-- Records for this task --
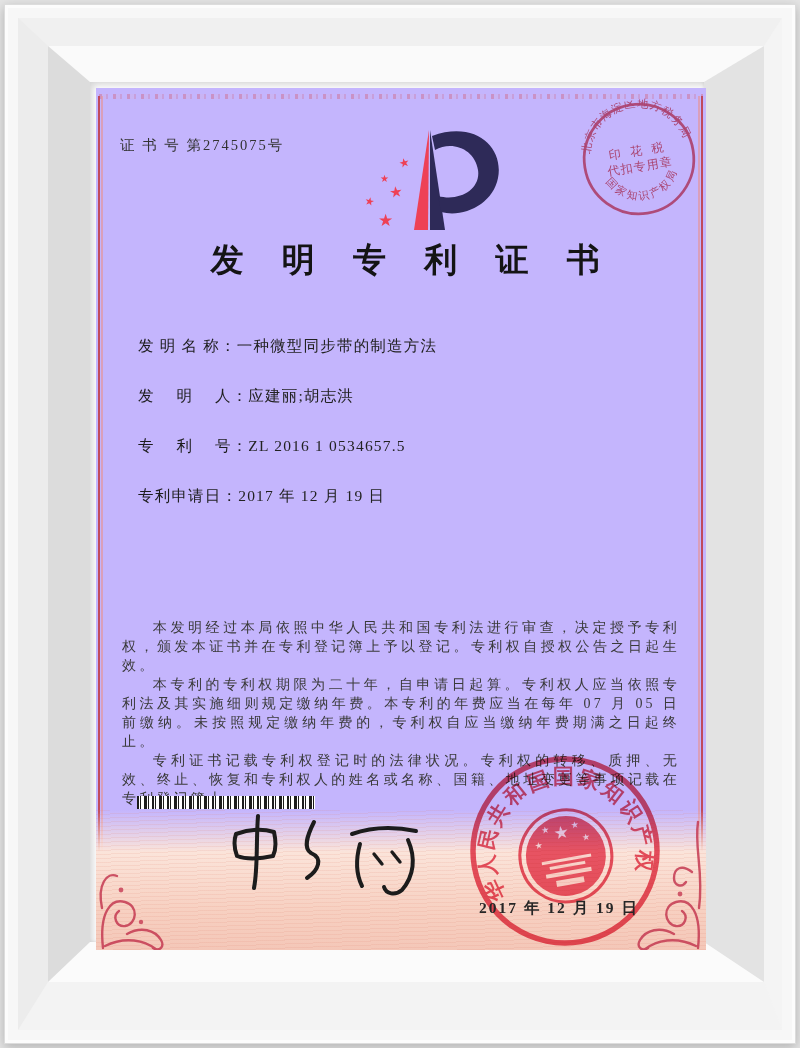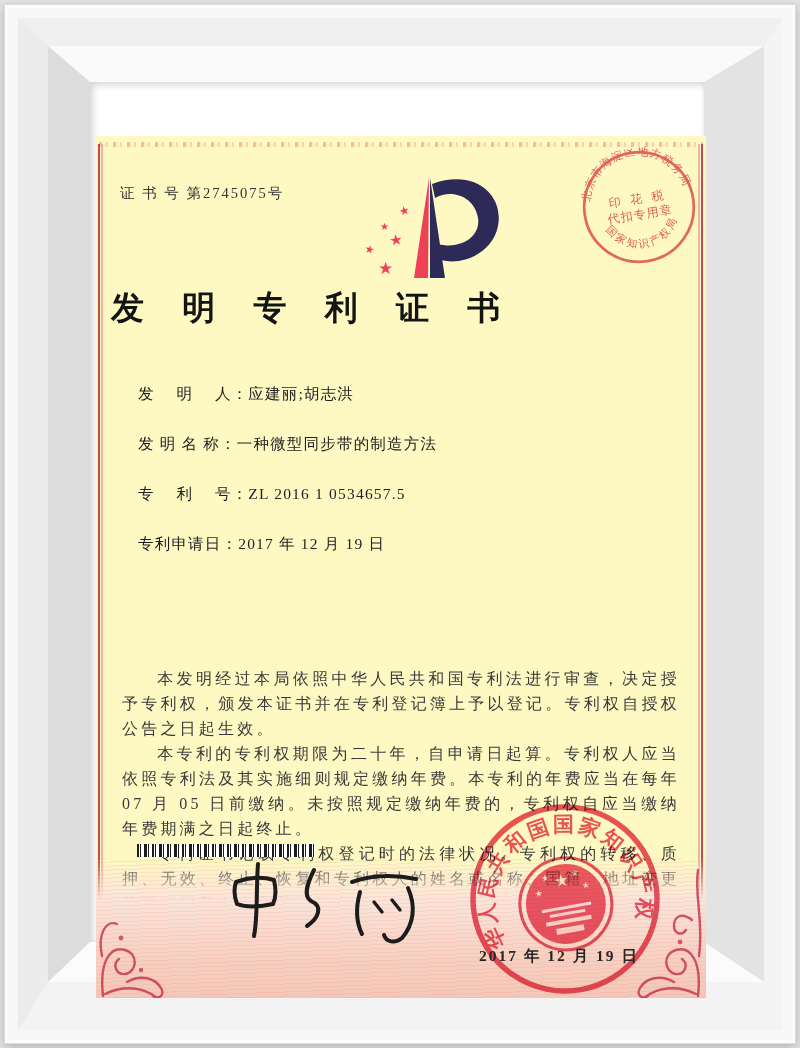--- a/index.html
+++ b/index.html
@@ -29,7 +29,7 @@
   
   .certificate{
     position:absolute;left:6px;top:6px;width:610px;height:862px;
-    background:#fef9c3;overflow:hidden;margin-top:48px;
+    background:#c4b5fd;overflow:hidden;
   }
   .cert-top-trim{
     position:absolute;top:6px;left:3px;right:3px;height:5px;opacity:.75;

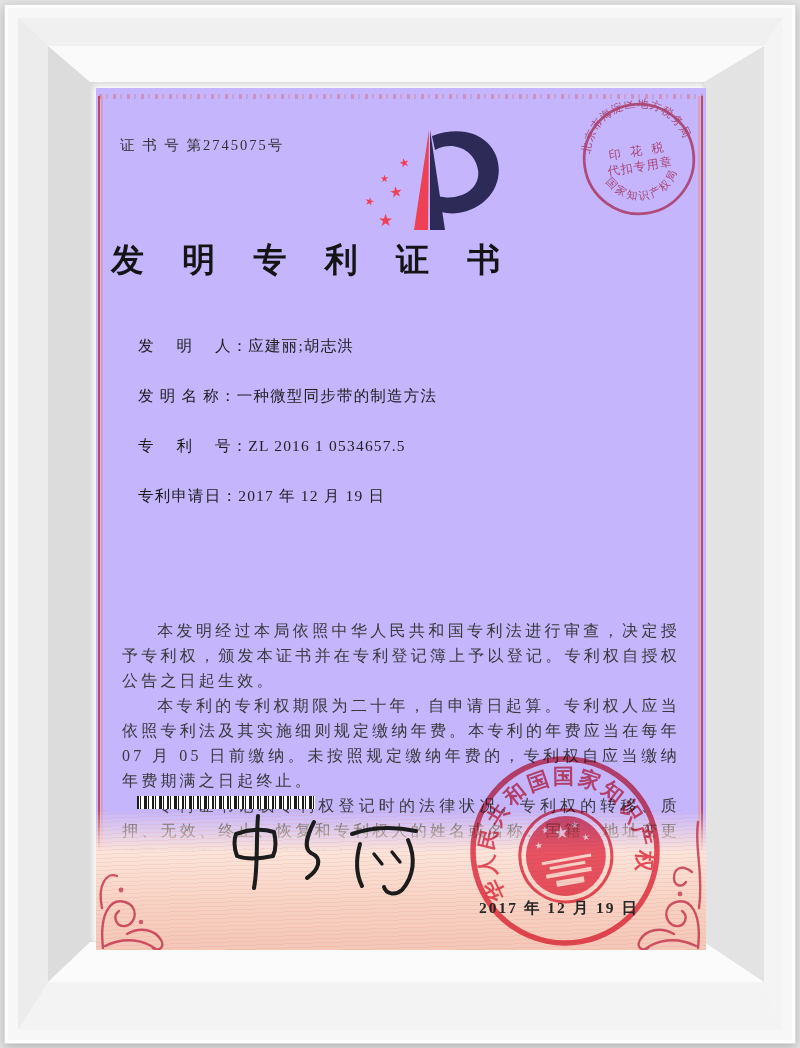--- a/index.html
+++ b/index.html
@@ -48,8 +48,8 @@
   .tax-seal{position:absolute;left:484px;top:12px;width:118px;height:118px;
     transform:rotate(-9deg);mix-blend-mode:multiply;opacity:.9;}
   .cert-title{
-    position:absolute;left:0;right:0;top:150px;margin:0;text-align:left;
-    font-size:33px;font-weight:700;color:#141414;letter-spacing:15px;text-indent:15px;
+    position:absolute;left:0;right:0;top:150px;margin:0;text-align:center;
+    font-size:33px;font-weight:700;color:#141414;letter-spacing:15px;text-indent:15px;padding-left:8px;
   }
   .fields{position:absolute;left:42px;top:247px;right:30px;}
   .field-row{font-size:15.5px;color:#222;letter-spacing:1.2px;line-height:22px;margin-bottom:28px;white-space:nowrap;}

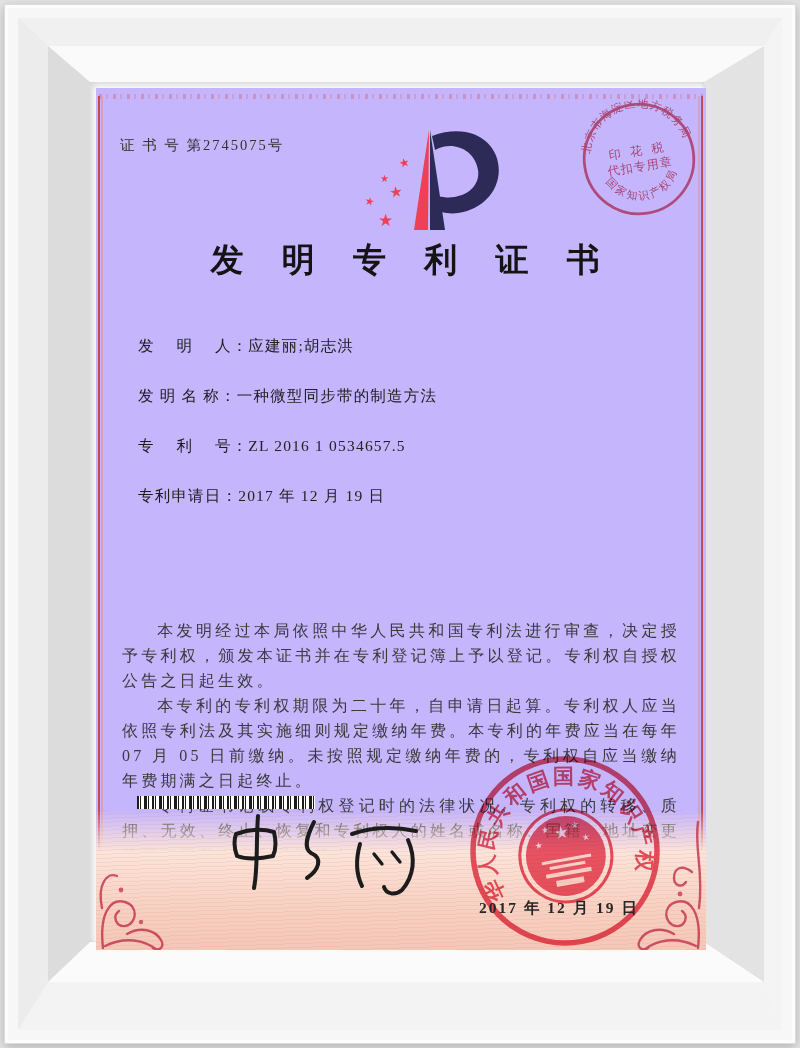--- a/index.html
+++ b/index.html
@@ -136,10 +136,10 @@
 
           <div class="fields">
             <div class="field-row">
+              <span class="lab">发 明 名 称：</span><span class="val">一种微型同步带的制造方法</span>
+            </div>
+            <div class="field-row">
               <span class="lab">发　 明　 人：</span><span class="val">应建丽;胡志洪</span>
-            </div>
-            <div class="field-row">
-              <span class="lab">发 明 名 称：</span><span class="val">一种微型同步带的制造方法</span>
             </div>
             <div class="field-row">
               <span class="lab">专　 利　 号：</span><span class="val">ZL 2016 1 0534657.5</span>

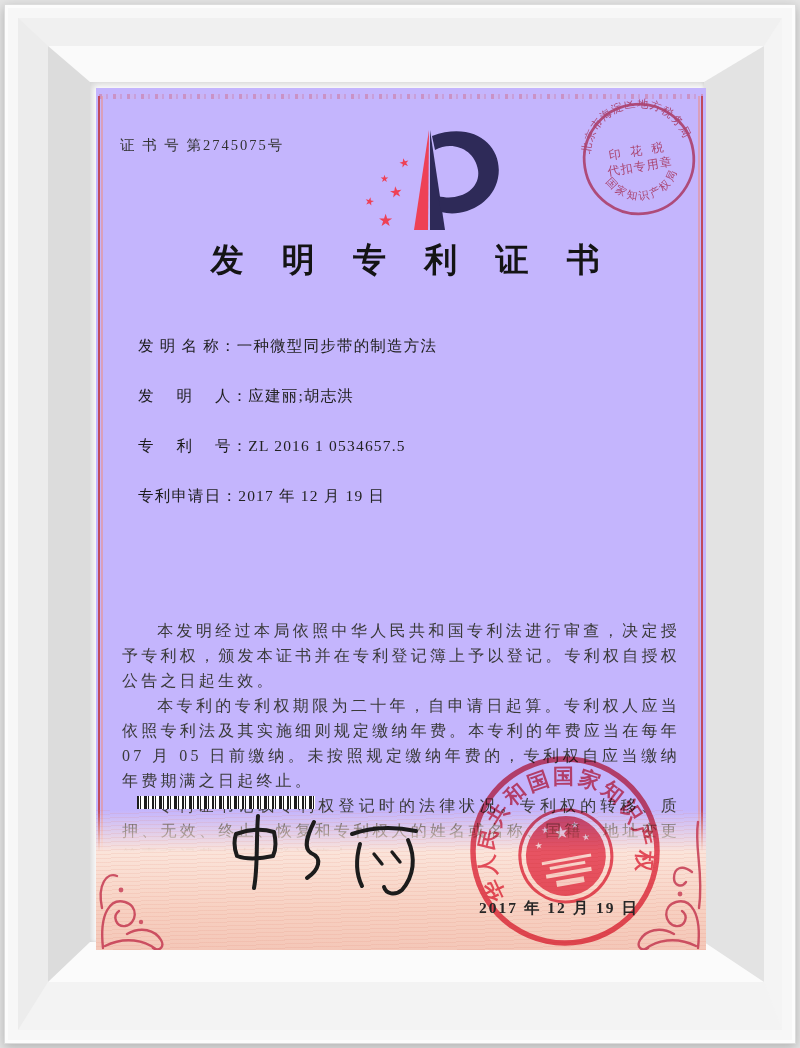--- a/index.html
+++ b/index.html
@@ -57,7 +57,7 @@
   .field-row .val{color:#222;}
   .paragraphs{
     position:absolute;left:26px;right:26px;top:530px;
-    font-size:16px;line-height:25px;color:#3a3a3a;text-align:justify;
+    font-size:14px;line-height:19px;color:#3a3a3a;text-align:justify;
     letter-spacing:3.2px;
   }
   .paragraphs p{margin:0;text-indent:2.2em;}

-- Required work --
Only lines with the word "spacing" are wanted; pull each of them from the records.

-- Result of this task --
-    font-size:33px;font-weight:700;color:#141414;letter-spacing:15px;text-indent:15px;
+    font-size:33px;font-weight:700;color:#141414;letter-spacing:15px;text-indent:15px;padding-left:8px;
   .field-row{font-size:15.5px;color:#222;letter-spacing:1.2px;line-height:22px;margin-bottom:28px;white-space:nowrap;}
     letter-spacing:3.2px;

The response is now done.